▸ EXERCISE OBJECTIVE:
Exactly the lines from the one containing "text-align: right ->" through the one containing "text: Kaffee ->" in the listing below are to be copied, with the pictures left out.

▸ TASK DATA:
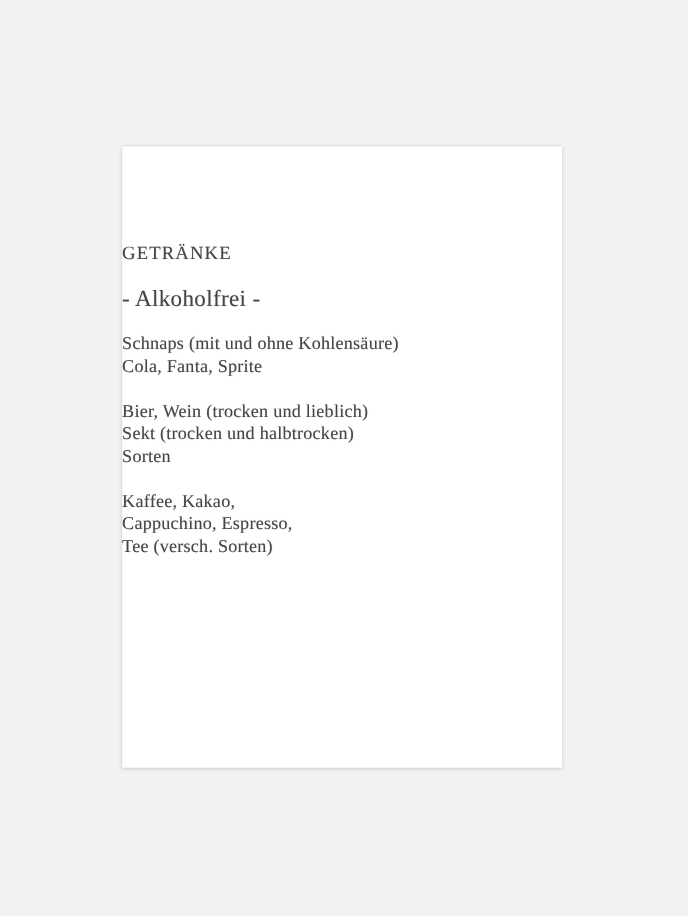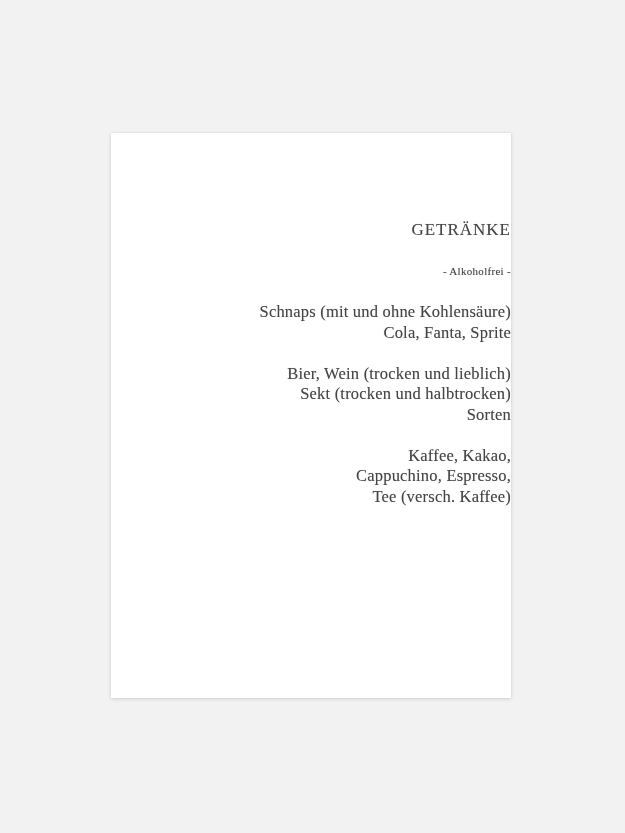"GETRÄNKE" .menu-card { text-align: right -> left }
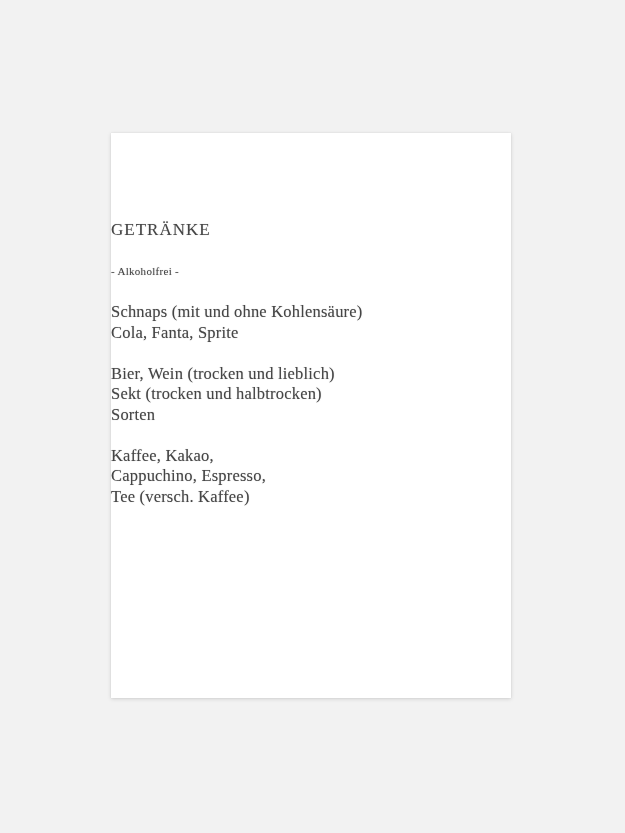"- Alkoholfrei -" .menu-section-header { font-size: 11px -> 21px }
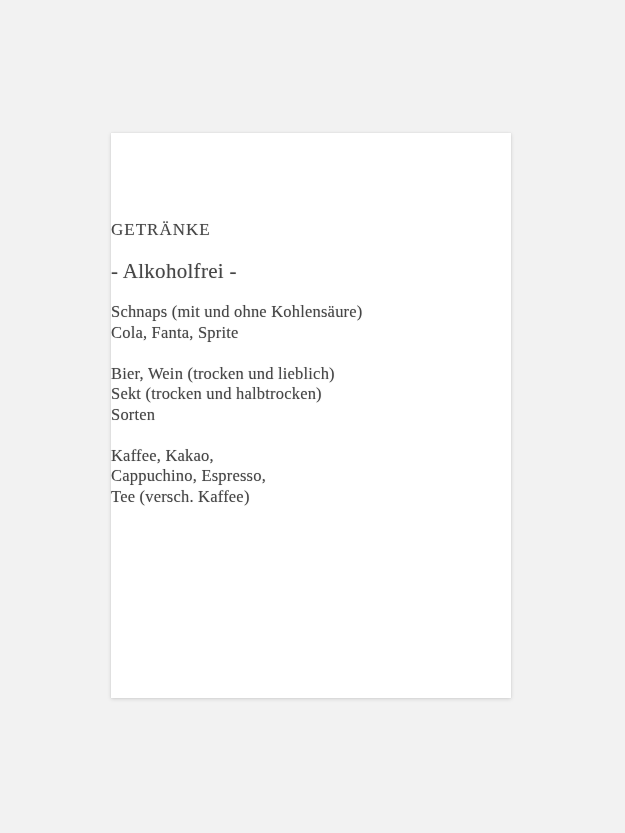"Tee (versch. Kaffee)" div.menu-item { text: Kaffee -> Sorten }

* * *

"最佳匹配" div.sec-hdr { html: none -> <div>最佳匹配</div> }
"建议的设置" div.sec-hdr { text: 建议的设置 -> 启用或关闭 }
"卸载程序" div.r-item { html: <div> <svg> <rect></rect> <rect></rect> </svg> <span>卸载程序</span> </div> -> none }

...

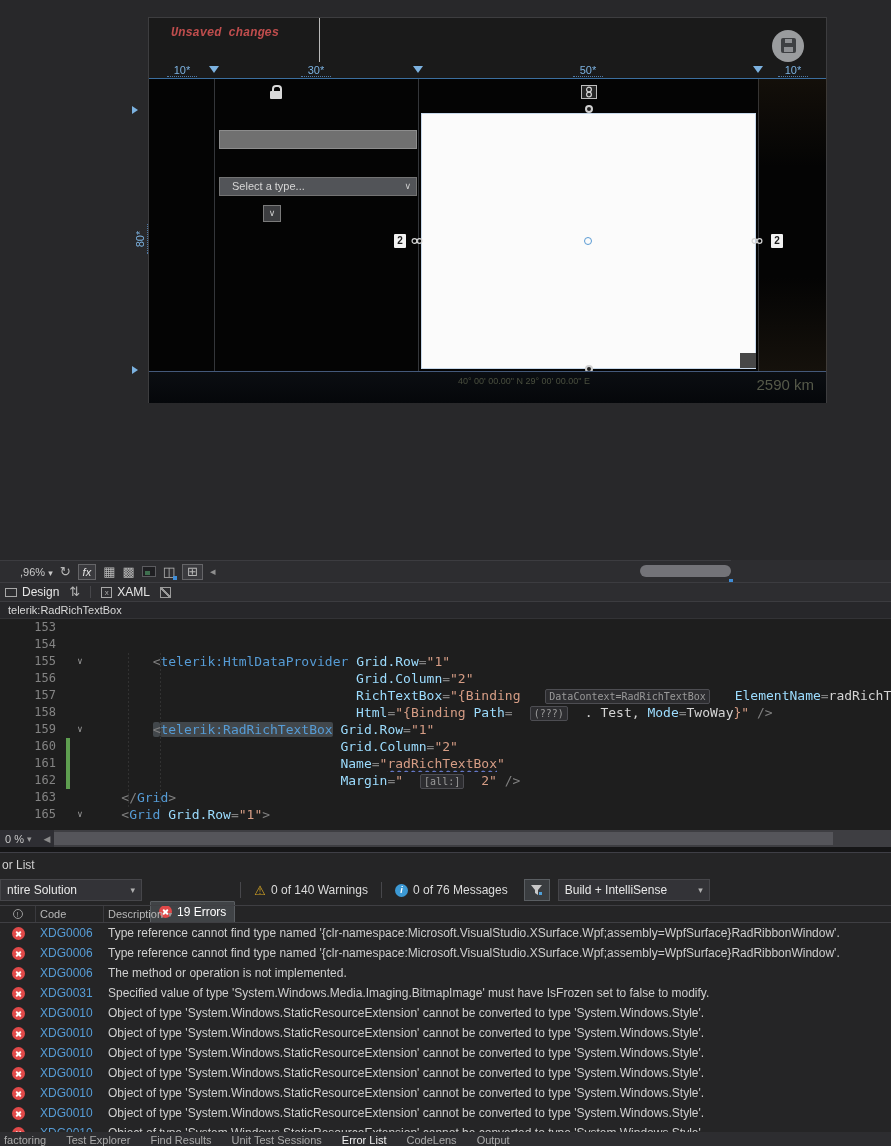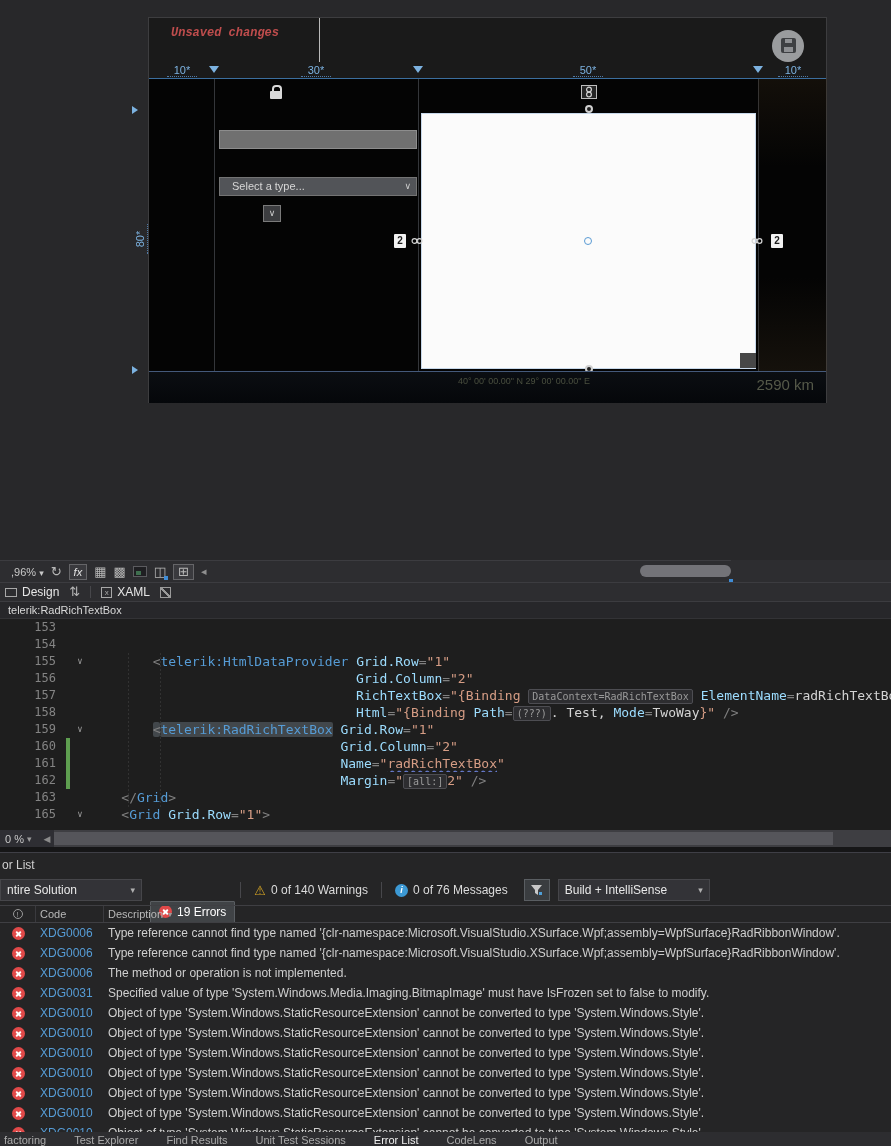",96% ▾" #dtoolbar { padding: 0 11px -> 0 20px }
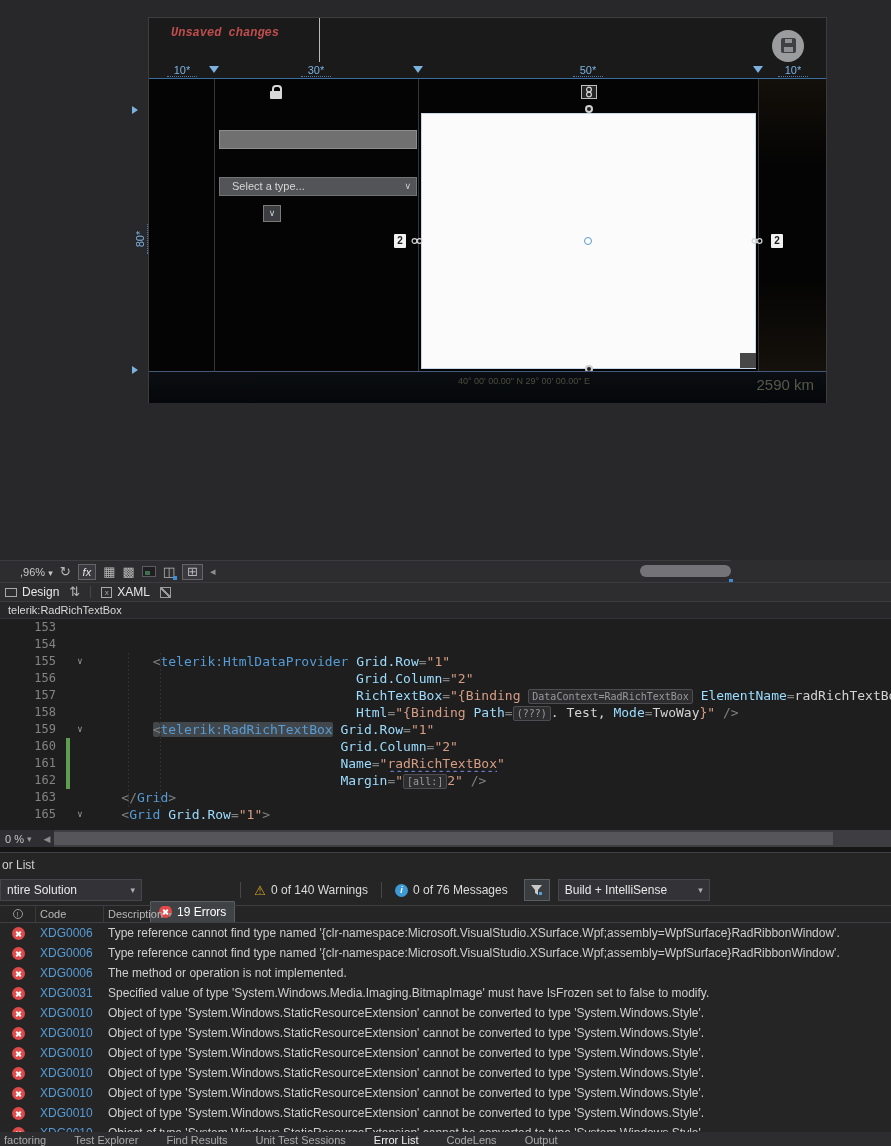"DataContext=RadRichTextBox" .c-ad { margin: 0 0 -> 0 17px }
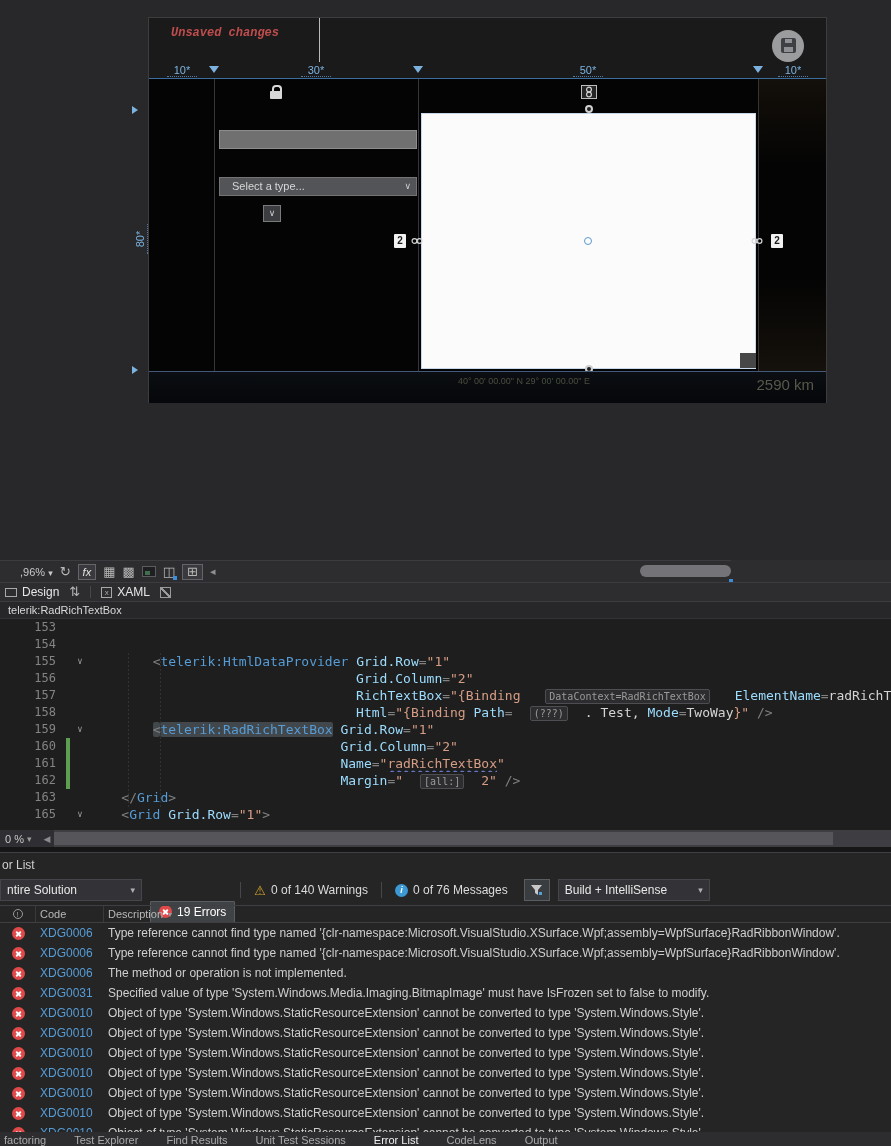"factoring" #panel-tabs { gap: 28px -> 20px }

▸ RESULT:
"GETRÄNKE" .menu-card { text-align: right -> left }
"- Alkoholfrei -" .menu-section-header { font-size: 11px -> 21px }
"Tee (versch. Kaffee)" div.menu-item { text: Kaffee -> Sorten }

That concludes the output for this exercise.